Businesses are sold every day where one party or the other is not on solid footing. But, in long-term planning, the key objective is to prepare your business for sale from the first day you open it.
It does not mean that you will sell it. It certainly does not mean that you have to sell it. But, if you have it ready to sell, it always has a value. Most people who say they don’t want to sell their businesses know, in their hearts, they have nothing to sell.
The truth be told, there are very few tire businesses on any given day that are “ready to sell.” Owners always want to clean up the place, increase sales a bit, make that big deal that really turns the corner, hire that key person who will make all the difference. You know, when the business is “ready.”
Success might be the problem
In the previous scenario, the successful owner of the business knows the customers intimately and is a ready source for employees who need answers. So, what happens when the owner is not there? Do sales go down because you are not personally there to help the customers who love you? Do employees slow progress by deferring decisions “until the owner gets back”? Your absence could dramatically impact the value of your business.
Therein lies the challenge for the prospective buyer and seller.
As the seller, you cannot sell yourself. If the true value of the business is you, what is left is essentially tire balancers, air guns and odd-sized tires (equipment and inventory). The value of the enterprise is essentially liquidation value.
Perhaps one of the most valuable images you can have comes from Tom Watson, former CEO of IBM Corp. He suggests that to get an idea of what your objective is, you only need to imagine what your business would look like when it is “finished.”
When all the parts are in place, it runs as smoothly as any business can run — when you are not “doing” or even “managing,” but owning a “finished” business. Your task is to simply work every day toward that image (see sidebar).
This is the very essence of making the shift from small business thinking to entrepreneurial thinking. The only way a business has a value is to make it worth something to someone else. Then, when you can sell it — but decide to keep it — you essentially bought it yourself. And that is because it is a good deal!

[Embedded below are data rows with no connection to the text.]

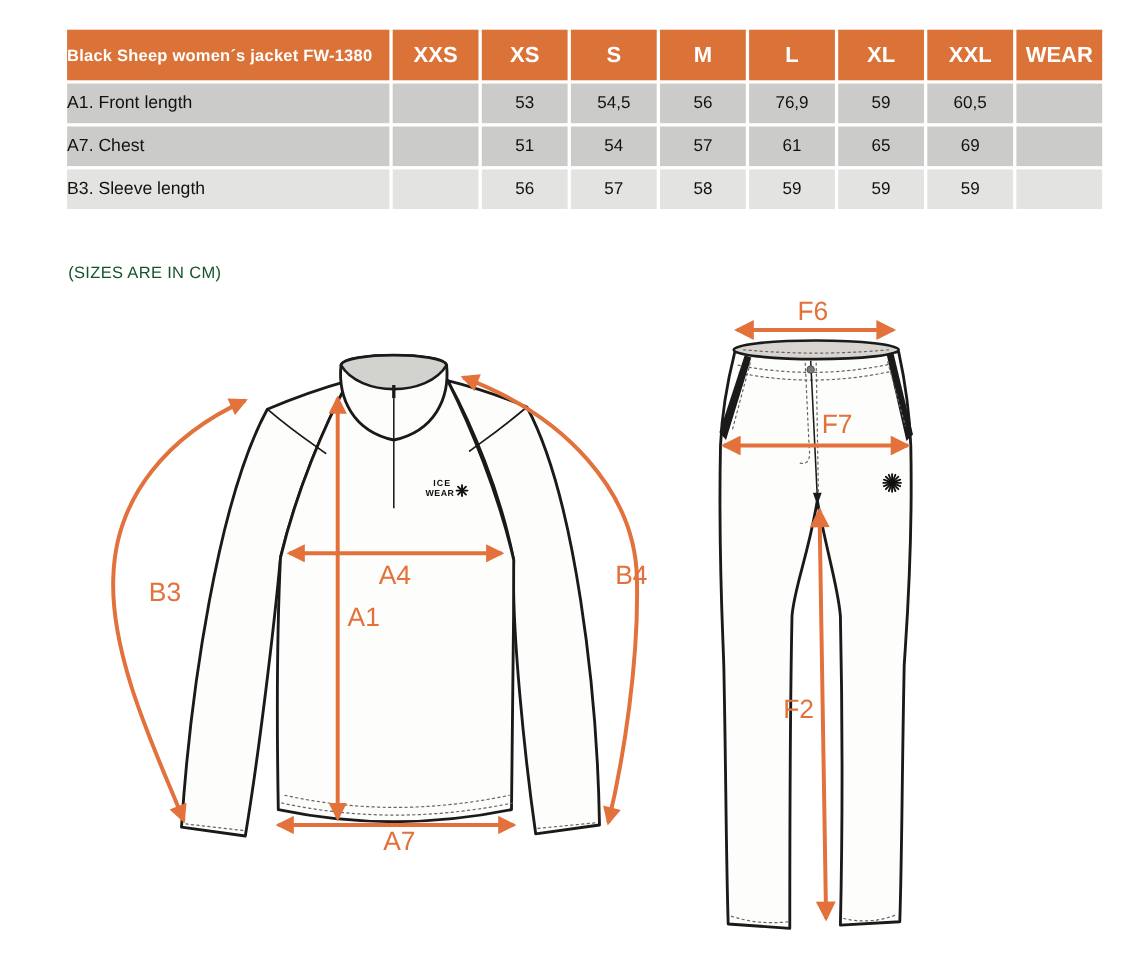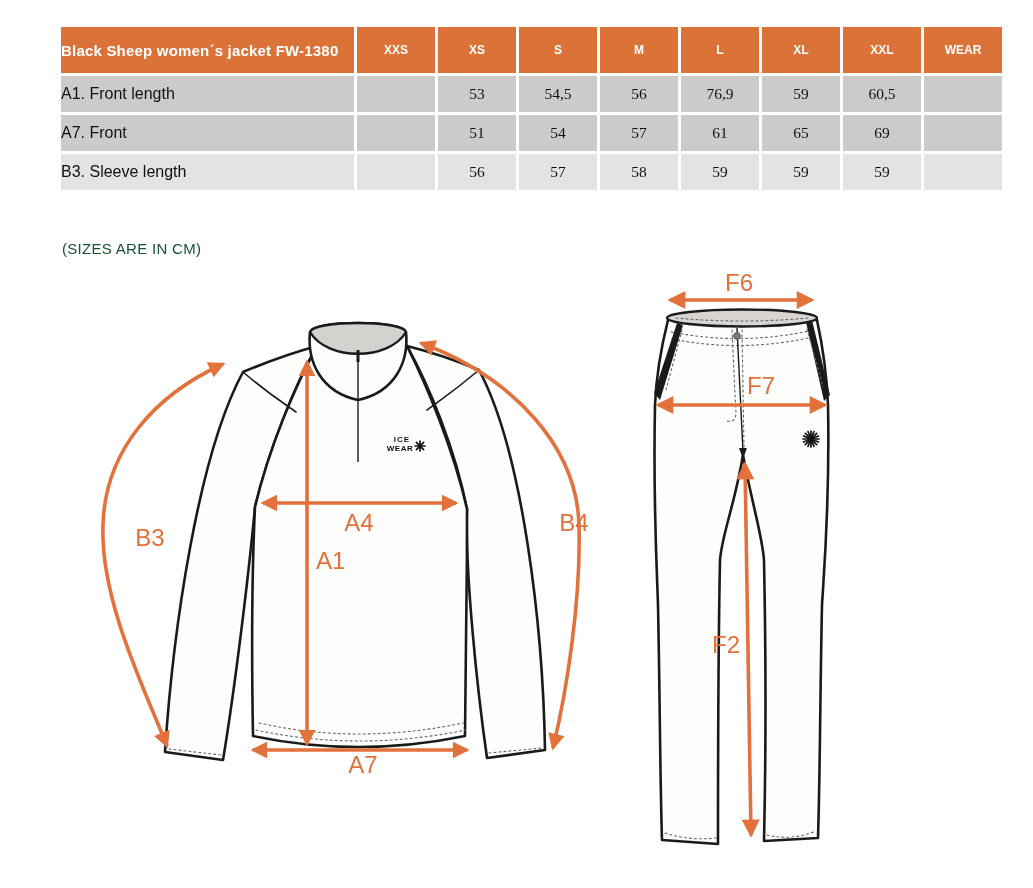--- a/index.html
+++ b/index.html
@@ -12,7 +12,7 @@
   th.title-cell{background:#DB7238;color:#fff;font-family:"Liberation Sans",sans-serif;
         font-weight:bold;font-size:15px;text-align:left;padding-left:13px;height:46px;
         letter-spacing:.2px;}
-  th.size-cell{background:#DB7238;color:#fff;font-weight:bold;font-size:12px;
+  th.size-cell{background:#DB7238;color:#fff;font-weight:bold;font-size:20px;
         text-align:center;height:46px;width:78px;}
   td.row-label{font-family:Liberation Sans, sans-serif;font-size:16px;color:#111;
         text-align:left;padding-left:13px;height:36px;}

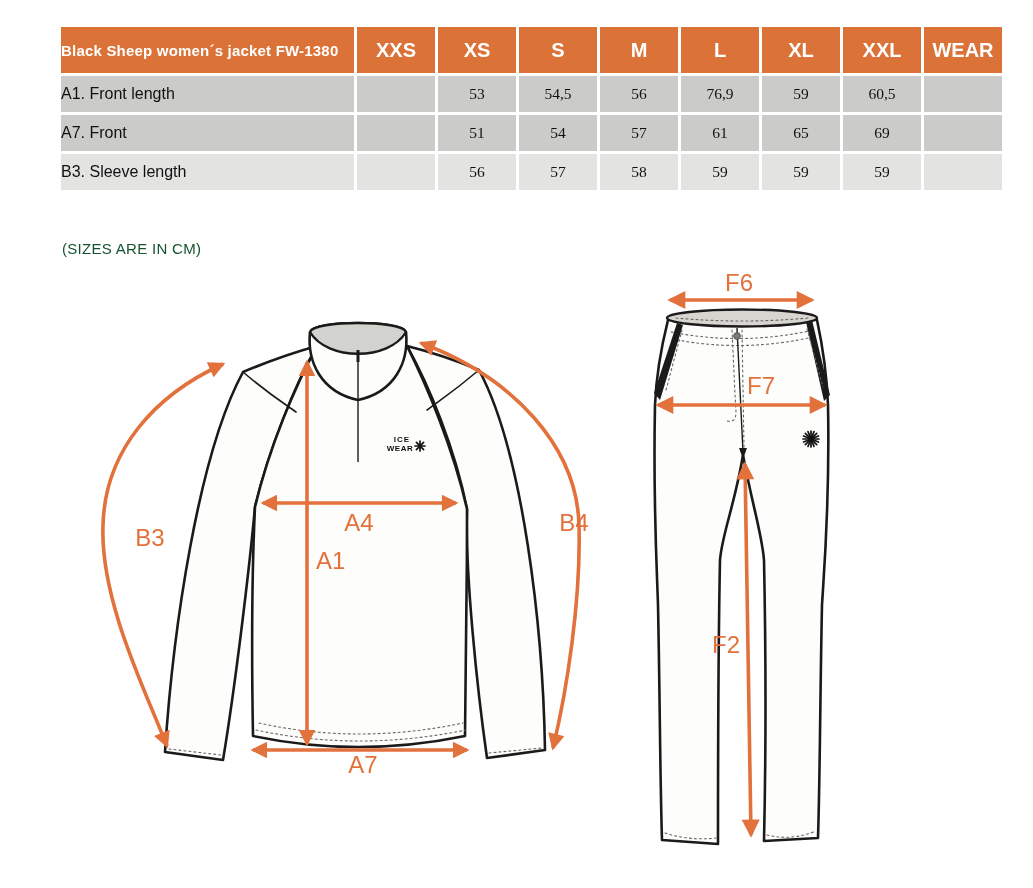--- a/index.html
+++ b/index.html
@@ -16,7 +16,7 @@
         text-align:center;height:46px;width:78px;}
   td.row-label{font-family:Liberation Sans, sans-serif;font-size:16px;color:#111;
         text-align:left;padding-left:13px;height:36px;}
-  td.val{font-family:Liberation Serif, serif;font-size:15.5px;color:#111;
+  td.val{font-family:Liberation Sans, sans-serif;font-size:15.5px;color:#111;
         text-align:center;height:36px;}
   tr.dark td{background:#CBCBC9;}
   tr.light td{background:#E3E3E1;}

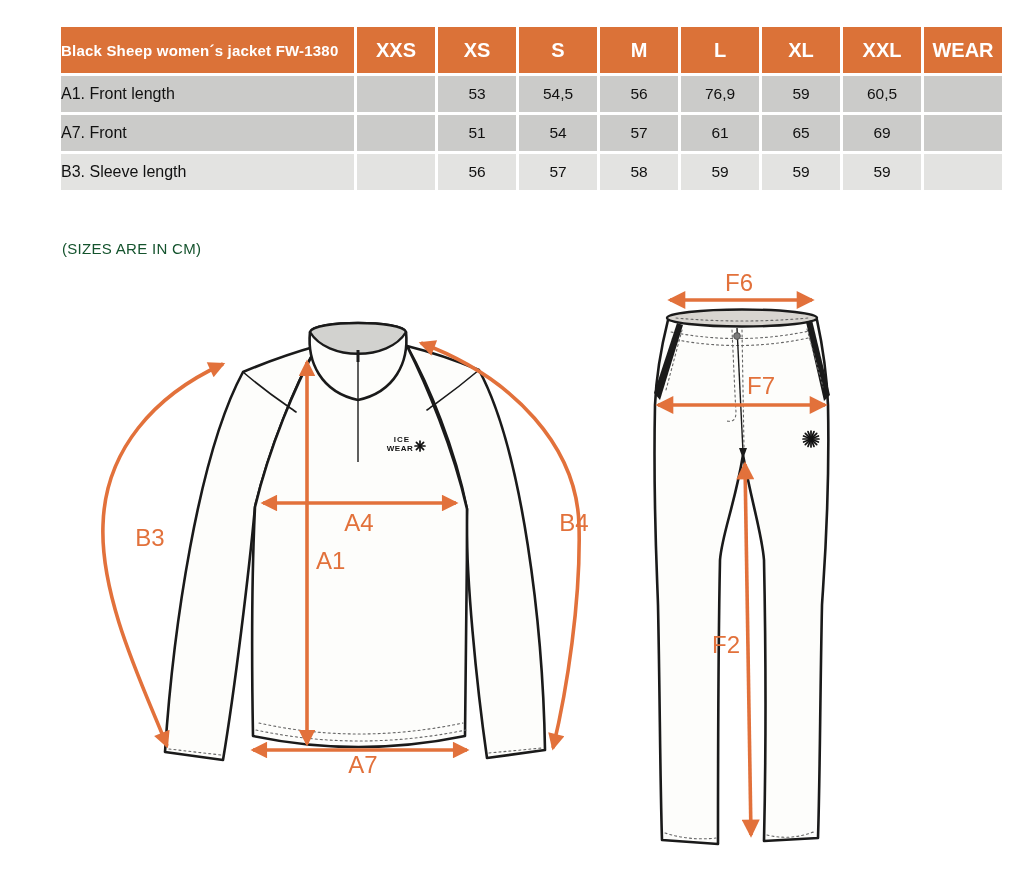--- a/index.html
+++ b/index.html
@@ -66,7 +66,7 @@
         <td class="val"></td>
       </tr>
       <tr class="dark">
-        <td class="row-label">A7. Front</td>
+        <td class="row-label">A7. Chest</td>
         <td class="val"></td>
         <td class="val">51</td>
         <td class="val">54</td>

Roger McManus, a self-proclaimed “therapist for the entrepreneurially insane,” is a new contributor to Modern Tire Dealer. He is the author of “Entrepreneurial Insanity in the Tire Industry,” a new book that challenges business owners to examine why they opened their businesses and explore whether or not they are achieving the personal freedom that business ownership is supposed to deliver. “Entrepreneurial Insanity in the Tire Industry” is available through Amazon in print or Kindle in form; read more at www.thetirebusiness.biz, or visit his blog at www.ensanity.biz. You also can write him at firstname.lastname@example.org.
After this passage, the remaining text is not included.